• **What to work on**
Report each line of the entries below that includes "your".

(Revision tracking records)
# # # # #

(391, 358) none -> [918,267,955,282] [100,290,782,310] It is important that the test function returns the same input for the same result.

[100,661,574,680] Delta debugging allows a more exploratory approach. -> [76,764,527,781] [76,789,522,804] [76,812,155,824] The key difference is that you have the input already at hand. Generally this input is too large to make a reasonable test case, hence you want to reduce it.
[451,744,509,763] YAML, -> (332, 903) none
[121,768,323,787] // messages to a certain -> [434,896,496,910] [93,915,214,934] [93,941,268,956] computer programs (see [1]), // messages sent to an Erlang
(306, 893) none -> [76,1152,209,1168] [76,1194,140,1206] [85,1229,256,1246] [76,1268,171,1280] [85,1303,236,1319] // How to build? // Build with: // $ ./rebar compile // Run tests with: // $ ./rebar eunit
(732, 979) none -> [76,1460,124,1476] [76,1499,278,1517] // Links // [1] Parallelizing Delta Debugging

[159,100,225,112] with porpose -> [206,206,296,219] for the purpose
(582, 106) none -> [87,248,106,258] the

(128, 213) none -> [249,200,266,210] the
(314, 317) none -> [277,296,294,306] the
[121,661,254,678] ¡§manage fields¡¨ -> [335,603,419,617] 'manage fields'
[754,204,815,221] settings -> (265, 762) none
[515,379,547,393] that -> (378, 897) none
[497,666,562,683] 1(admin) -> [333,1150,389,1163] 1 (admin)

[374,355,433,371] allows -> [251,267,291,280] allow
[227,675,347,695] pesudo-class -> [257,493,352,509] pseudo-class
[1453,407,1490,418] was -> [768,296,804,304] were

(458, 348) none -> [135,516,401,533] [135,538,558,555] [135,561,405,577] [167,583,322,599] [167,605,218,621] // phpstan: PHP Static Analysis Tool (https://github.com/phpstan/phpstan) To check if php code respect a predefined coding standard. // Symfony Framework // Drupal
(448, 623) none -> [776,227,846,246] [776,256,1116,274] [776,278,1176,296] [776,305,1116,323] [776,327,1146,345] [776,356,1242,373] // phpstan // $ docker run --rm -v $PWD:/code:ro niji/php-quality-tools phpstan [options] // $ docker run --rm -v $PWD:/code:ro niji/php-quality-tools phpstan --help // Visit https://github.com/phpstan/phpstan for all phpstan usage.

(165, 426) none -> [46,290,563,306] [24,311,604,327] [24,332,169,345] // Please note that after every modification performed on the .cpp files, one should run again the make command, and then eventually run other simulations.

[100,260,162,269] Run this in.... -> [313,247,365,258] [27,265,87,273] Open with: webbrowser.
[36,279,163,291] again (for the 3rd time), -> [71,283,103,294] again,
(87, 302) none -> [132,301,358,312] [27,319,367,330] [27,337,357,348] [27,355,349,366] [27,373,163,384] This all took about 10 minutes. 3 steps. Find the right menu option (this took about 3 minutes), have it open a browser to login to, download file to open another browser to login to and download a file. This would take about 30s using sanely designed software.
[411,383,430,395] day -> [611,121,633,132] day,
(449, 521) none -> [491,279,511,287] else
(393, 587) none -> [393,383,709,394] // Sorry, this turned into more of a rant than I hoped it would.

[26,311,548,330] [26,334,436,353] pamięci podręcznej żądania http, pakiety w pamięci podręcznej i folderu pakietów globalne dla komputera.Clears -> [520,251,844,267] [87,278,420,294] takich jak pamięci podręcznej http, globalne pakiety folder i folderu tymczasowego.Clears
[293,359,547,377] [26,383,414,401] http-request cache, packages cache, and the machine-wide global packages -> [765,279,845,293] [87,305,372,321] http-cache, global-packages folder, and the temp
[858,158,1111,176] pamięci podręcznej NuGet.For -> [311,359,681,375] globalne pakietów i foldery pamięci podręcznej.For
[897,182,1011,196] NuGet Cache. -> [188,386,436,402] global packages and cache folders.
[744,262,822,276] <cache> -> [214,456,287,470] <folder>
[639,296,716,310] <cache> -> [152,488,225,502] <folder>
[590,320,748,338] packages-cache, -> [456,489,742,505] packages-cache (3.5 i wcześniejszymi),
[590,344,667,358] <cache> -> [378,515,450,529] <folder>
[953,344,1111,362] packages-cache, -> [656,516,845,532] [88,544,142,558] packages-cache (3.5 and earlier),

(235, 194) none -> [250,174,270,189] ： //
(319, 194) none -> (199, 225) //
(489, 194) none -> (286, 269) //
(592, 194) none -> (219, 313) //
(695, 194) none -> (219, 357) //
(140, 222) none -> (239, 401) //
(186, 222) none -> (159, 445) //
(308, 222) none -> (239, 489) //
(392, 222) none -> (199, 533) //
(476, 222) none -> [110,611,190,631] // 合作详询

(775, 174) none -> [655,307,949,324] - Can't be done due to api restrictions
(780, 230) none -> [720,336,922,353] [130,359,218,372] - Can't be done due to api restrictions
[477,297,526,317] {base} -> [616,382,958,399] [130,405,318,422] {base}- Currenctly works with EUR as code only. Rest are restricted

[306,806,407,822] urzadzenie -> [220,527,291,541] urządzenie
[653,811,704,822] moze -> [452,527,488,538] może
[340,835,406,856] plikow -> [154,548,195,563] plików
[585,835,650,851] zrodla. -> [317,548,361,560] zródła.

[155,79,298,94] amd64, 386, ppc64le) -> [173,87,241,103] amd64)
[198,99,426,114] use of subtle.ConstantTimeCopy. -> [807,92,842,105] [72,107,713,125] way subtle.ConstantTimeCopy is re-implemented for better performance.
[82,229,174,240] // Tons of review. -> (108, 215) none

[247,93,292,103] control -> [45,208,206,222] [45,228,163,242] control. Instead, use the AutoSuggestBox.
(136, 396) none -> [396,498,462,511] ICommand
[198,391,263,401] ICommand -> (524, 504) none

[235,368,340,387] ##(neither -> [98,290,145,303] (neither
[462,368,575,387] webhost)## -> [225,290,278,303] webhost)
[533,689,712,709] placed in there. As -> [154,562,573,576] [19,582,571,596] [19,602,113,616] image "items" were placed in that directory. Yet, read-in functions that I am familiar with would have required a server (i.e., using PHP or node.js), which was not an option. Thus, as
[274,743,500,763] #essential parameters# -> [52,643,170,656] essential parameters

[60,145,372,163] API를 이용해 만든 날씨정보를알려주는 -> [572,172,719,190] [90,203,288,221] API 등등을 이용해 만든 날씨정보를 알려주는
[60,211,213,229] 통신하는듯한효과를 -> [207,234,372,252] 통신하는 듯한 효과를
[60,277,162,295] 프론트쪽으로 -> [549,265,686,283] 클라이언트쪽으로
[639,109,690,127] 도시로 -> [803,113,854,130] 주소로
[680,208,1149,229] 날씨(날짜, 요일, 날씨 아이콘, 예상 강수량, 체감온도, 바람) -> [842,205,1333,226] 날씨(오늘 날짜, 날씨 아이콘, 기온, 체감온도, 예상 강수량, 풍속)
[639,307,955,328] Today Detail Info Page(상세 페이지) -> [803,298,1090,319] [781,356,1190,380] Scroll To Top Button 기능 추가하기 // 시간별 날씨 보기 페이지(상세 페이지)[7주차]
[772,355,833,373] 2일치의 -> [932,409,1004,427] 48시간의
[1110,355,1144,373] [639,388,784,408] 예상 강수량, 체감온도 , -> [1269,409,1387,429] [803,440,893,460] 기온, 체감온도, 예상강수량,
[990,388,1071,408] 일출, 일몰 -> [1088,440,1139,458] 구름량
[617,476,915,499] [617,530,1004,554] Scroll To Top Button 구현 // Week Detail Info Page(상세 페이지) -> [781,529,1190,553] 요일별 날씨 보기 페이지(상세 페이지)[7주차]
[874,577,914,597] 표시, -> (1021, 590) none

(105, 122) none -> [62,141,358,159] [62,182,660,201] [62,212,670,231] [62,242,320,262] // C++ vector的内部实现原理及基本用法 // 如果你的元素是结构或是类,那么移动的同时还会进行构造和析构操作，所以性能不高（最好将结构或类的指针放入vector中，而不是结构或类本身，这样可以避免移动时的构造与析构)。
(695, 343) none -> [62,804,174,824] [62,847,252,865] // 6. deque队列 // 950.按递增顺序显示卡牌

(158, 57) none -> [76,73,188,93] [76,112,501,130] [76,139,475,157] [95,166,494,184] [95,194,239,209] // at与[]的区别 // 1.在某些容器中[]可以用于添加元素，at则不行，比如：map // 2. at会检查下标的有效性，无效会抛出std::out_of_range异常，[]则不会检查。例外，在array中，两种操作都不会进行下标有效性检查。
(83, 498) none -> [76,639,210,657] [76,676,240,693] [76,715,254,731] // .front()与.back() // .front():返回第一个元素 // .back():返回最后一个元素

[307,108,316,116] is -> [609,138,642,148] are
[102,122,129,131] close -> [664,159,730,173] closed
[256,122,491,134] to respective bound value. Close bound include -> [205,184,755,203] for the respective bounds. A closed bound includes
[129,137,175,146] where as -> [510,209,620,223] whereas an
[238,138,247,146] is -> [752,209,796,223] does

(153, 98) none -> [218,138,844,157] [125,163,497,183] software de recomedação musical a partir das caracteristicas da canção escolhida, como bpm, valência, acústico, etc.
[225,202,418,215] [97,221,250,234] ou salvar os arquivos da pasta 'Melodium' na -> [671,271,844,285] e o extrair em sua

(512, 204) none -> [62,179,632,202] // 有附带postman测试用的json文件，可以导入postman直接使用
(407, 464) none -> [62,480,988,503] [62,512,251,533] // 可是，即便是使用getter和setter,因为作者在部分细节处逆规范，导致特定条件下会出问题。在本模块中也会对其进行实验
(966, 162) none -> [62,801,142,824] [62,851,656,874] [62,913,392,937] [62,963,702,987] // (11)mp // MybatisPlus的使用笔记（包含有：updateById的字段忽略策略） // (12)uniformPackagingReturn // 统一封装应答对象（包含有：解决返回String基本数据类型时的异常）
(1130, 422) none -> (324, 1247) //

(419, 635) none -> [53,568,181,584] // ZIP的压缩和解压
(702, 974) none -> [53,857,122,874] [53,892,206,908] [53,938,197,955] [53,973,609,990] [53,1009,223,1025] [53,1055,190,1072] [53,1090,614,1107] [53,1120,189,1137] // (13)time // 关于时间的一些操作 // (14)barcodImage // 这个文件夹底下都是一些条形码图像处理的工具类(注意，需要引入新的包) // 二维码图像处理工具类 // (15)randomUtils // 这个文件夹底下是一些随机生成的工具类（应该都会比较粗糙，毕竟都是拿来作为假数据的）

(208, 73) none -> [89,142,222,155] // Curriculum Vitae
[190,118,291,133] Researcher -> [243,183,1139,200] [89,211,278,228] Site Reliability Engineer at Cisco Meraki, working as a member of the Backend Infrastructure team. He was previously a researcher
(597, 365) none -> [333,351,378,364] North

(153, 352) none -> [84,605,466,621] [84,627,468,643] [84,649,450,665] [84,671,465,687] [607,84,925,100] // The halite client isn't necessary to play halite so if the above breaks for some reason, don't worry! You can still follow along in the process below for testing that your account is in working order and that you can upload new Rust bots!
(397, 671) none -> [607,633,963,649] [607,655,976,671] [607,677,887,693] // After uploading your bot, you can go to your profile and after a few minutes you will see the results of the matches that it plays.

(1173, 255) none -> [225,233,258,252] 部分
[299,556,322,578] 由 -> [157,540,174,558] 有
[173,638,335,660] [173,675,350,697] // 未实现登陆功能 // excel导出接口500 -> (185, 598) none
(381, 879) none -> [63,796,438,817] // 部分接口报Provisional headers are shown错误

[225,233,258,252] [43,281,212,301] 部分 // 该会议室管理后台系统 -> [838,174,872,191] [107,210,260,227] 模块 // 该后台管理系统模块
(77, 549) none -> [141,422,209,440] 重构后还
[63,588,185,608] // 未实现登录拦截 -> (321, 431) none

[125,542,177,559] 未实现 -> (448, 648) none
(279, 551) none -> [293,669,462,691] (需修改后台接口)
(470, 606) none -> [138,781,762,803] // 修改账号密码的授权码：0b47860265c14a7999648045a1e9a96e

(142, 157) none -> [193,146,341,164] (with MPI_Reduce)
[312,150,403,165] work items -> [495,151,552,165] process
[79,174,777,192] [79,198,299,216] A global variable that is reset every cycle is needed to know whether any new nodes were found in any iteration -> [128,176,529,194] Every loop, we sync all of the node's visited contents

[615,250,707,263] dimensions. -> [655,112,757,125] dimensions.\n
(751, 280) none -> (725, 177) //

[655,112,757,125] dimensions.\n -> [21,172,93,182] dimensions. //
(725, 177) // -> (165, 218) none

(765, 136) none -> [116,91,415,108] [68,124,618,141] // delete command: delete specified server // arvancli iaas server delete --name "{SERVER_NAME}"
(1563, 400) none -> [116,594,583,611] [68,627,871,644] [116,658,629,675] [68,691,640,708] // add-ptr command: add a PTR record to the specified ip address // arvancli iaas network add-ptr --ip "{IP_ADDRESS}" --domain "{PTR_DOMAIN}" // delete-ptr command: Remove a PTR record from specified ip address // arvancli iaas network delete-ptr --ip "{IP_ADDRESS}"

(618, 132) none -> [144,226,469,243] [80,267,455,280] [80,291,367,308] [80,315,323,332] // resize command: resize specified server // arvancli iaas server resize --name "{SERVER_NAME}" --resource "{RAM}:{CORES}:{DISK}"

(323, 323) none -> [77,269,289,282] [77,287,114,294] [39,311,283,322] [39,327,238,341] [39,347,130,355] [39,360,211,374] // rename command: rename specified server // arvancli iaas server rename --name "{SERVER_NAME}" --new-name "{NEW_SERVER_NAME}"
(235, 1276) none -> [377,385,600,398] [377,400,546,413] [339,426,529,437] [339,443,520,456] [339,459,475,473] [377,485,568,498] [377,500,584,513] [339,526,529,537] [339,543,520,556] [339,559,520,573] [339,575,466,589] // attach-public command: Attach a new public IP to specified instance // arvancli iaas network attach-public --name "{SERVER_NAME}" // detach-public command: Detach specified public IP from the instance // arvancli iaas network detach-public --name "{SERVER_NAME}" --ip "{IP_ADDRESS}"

# # # # #

• **Task result**
(153, 352) none -> [84,605,466,621] [84,627,468,643] [84,649,450,665] [84,671,465,687] [607,84,925,100] // The halite client isn't necessary to play halite so if the above breaks for some reason, don't worry! You can still follow along in the process below for testing that your account is in working order and that you can upload new Rust bots!
(397, 671) none -> [607,633,963,649] [607,655,976,671] [607,677,887,693] // After uploading your bot, you can go to your profile and after a few minutes you will see the results of the matches that it plays.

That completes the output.